Retrieval and Filtering Mechanisms
Three retrieval strategies are evaluated: (1) node-based retrieval, (2) text-level vector similarity filtering, and (3) salience-based filtering by retrieval count. Basic node-based retrieval achieves superior recall and precision due to the explicit semantic deep-indexing provided by the GroundedKG structure. Additional vector-level filtering leads to a consistent drop in both BERTScore and ROUGE-L F1, as gold sentences are occasionally pruned due to lexical divergence despite semantic relevance. Salience-based filtering similarly suppresses recall by excluding sentences infrequently attached to retrieved nodes.
Experimental Evaluation
GroundedKG-RAG is benchmarked against recent RAG systems on the NarrativeQA dataset, focusing on full-length narratives across diverse scales (e.g., Peter Rabbit, Phantom of the Opera, Robinson Crusoe). Key findings include:
- GroundedKG-RAG matches or surpasses full-context LLM and GraphRAG performance in Exact Match, Sequence Match, and ROUGE-L, notably on shorter books (Peter Rabbit), while retaining computational efficiency.
- On longer documents, BERTScore marginally trails full-context baselines due to a combinatorially larger and sparser knowledge graph, though ROUGE-L remains competitive.
- Compared with GraphRAG, GroundedKG-RAG achieves higher ROUGE-L (34 vs. 8 on Peter Rabbit), indicating a substantive improvement in factual answer grounding. Hallucinations and redundancy are systematically minimized given the sentence-level grounding.

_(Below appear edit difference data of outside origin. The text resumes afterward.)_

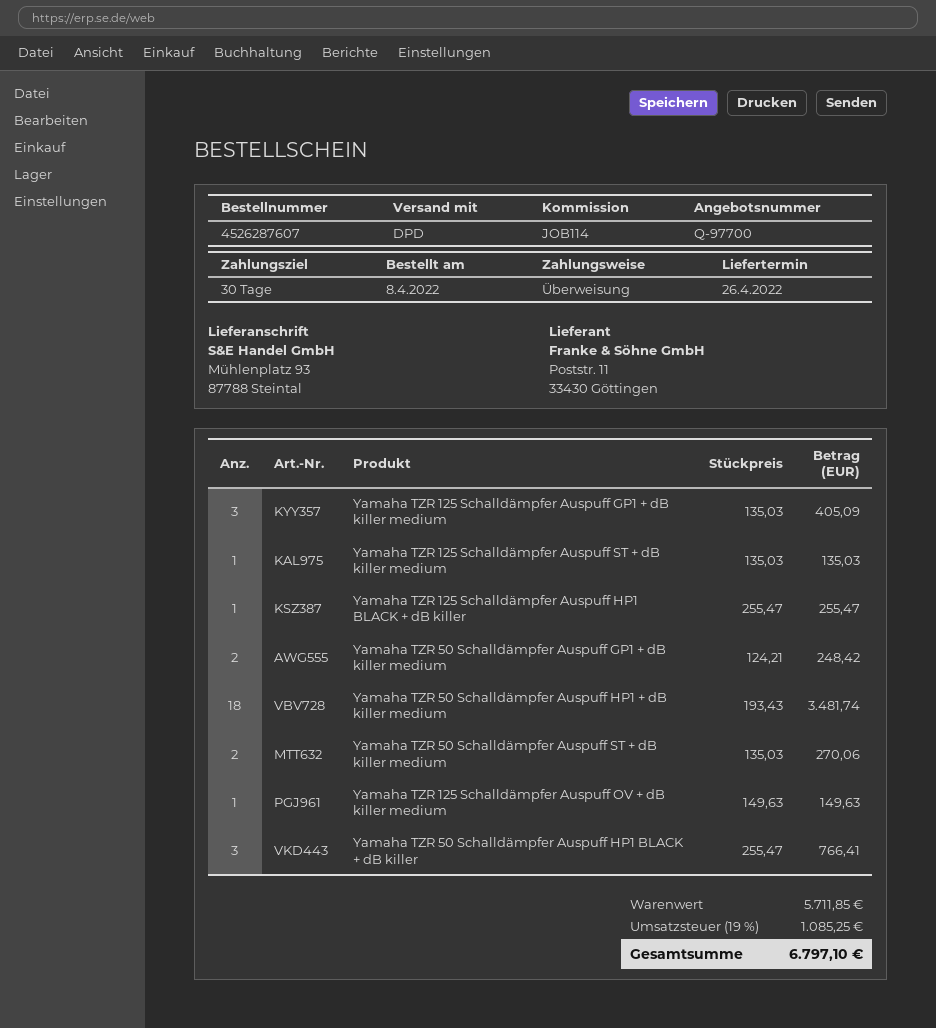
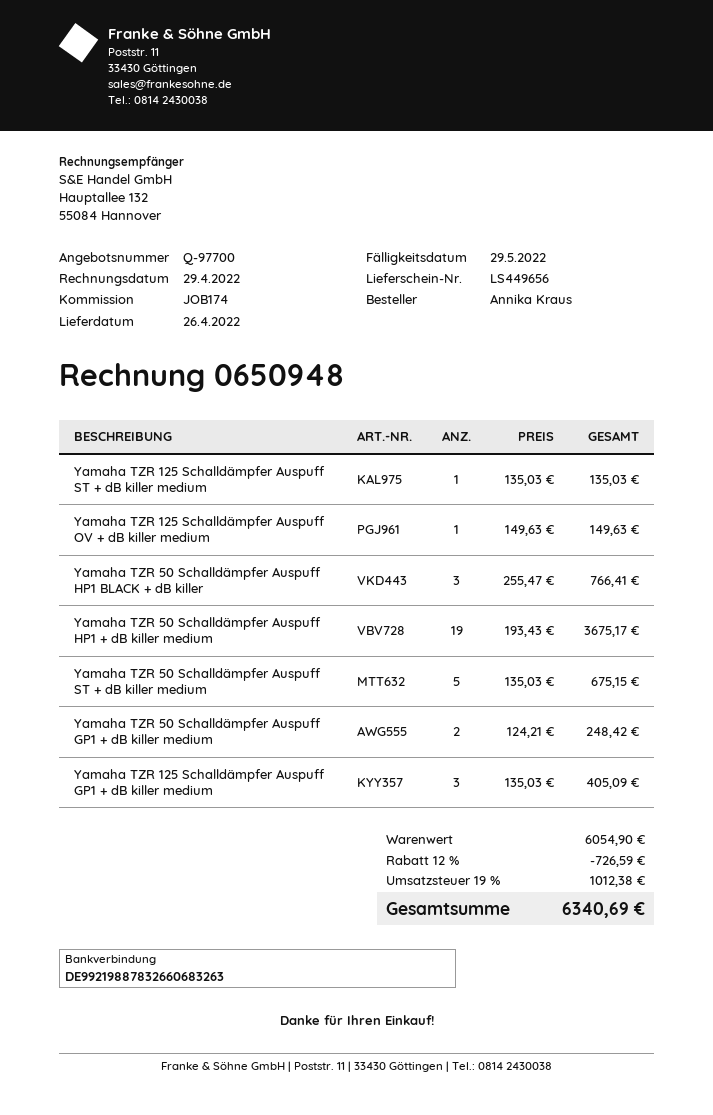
reference: JOB114 -> JOB174
Yamaha TZR 125 Schalldämpfer Auspuff HP1 BLACK + dB killer: 1 x 255.47 = 255.47 -> none
Yamaha TZR 50 Schalldämpfer Auspuff HP1 + dB killer medium: 18 x 193.43 = 3481.74 -> 19 x 193.43 = 3675.17
Yamaha TZR 50 Schalldämpfer Auspuff ST + dB killer medium: 2 x 135.03 = 270.06 -> 5 x 135.03 = 675.15
subtotal: 5711.85 -> 6054.90
discount: none -> 12% = 726.59
tax: 19% = 1085.25 -> 19% = 1012.38
total: 6797.10 -> 6340.69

- Use of AMR parses (versus SRL) improves performance by virtue of superior coreference handling and semantic abstraction, enabling better node correspondence between query and knowledge graph.
Error Analysis
Errors are ascribed to (1) node/edge misconstruction in knowledge graph induction (especially coreference and proper noun abstraction, ameliorated by AMR), (2) retrieval mismatches or insufficient recall owing to limited expressive power of embeddings, and (3) failures in downstream generative answer construction, often when context contains distractor sentences or the LLM fails to prioritize the most relevant span.

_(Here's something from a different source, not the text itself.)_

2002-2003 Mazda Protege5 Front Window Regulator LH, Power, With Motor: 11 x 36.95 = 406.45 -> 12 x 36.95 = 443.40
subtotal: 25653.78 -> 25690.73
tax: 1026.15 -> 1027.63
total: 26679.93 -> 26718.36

Theoretical and Practical Implications
GroundedKG-RAG demonstrates that knowledge graph-based RAG with deterministic grounding obviates critical shortcomings of LLM-centered index construction—most notably hallucination and untraceability. By tying every retrieval unit directly to document sentences, the approach supports robust auditing and forensic error analysis, a necessity for domains requiring high factual precision and interpretability. It also decouples the indexing procedure from LLM generation, allowing efficient scaling to industrial corpora and compatibility with future LLM architectures without re-engineering the index.

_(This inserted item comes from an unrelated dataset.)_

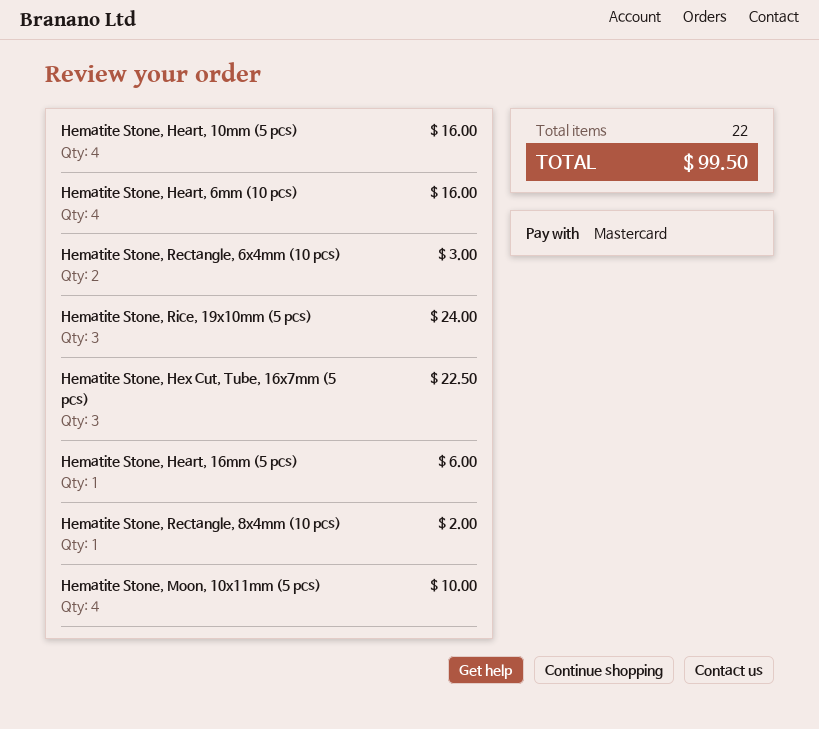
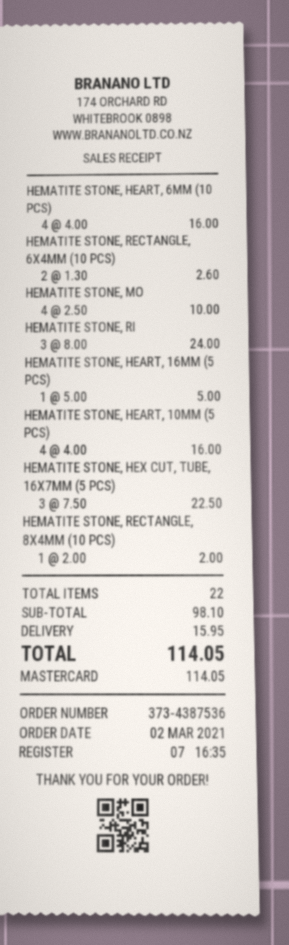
Hematite Stone, Rectangle, 6x4mm (10 pcs): 2 for 3.00 -> 2 for 2.60
Hematite Stone, Heart, 16mm (5 pcs): 1 for 6.00 -> 1 for 5.00
shipping: none -> 15.95
total: 99.50 -> 114.05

Future advances may arise from improved node matching (e.g., leveraging newer AMR/SRL models), more expressive edge representations, and smarter context selection strategies that reduce context fragmentation for generation modules. Additionally, exploration of hybrid retrieval–generation modules that can reason over compositional grounded graphs may raise BERTScore in longer texts.
Conclusion
GroundedKG-RAG presents an interpretable, resource-efficient, and factually robust framework for long-document question answering. Its explicit sentence-level grounding mechanism corrects well-documented deficiencies of prior hierarchical, LLM-driven indices. Empirical results substantiate its competitiveness with much larger, costlier long-context LLMs and recent RAG architectures, especially in ROUGE-L and factual accuracy. Theoretical implications span both improved QA system auditability and a pathway toward more scalable, less hallucination-prone retrieval-augmented LLMs. This work substantiates the value of explicit semantic parses and human-readability as foundational components for trustworthy AI question answering over long-form texts.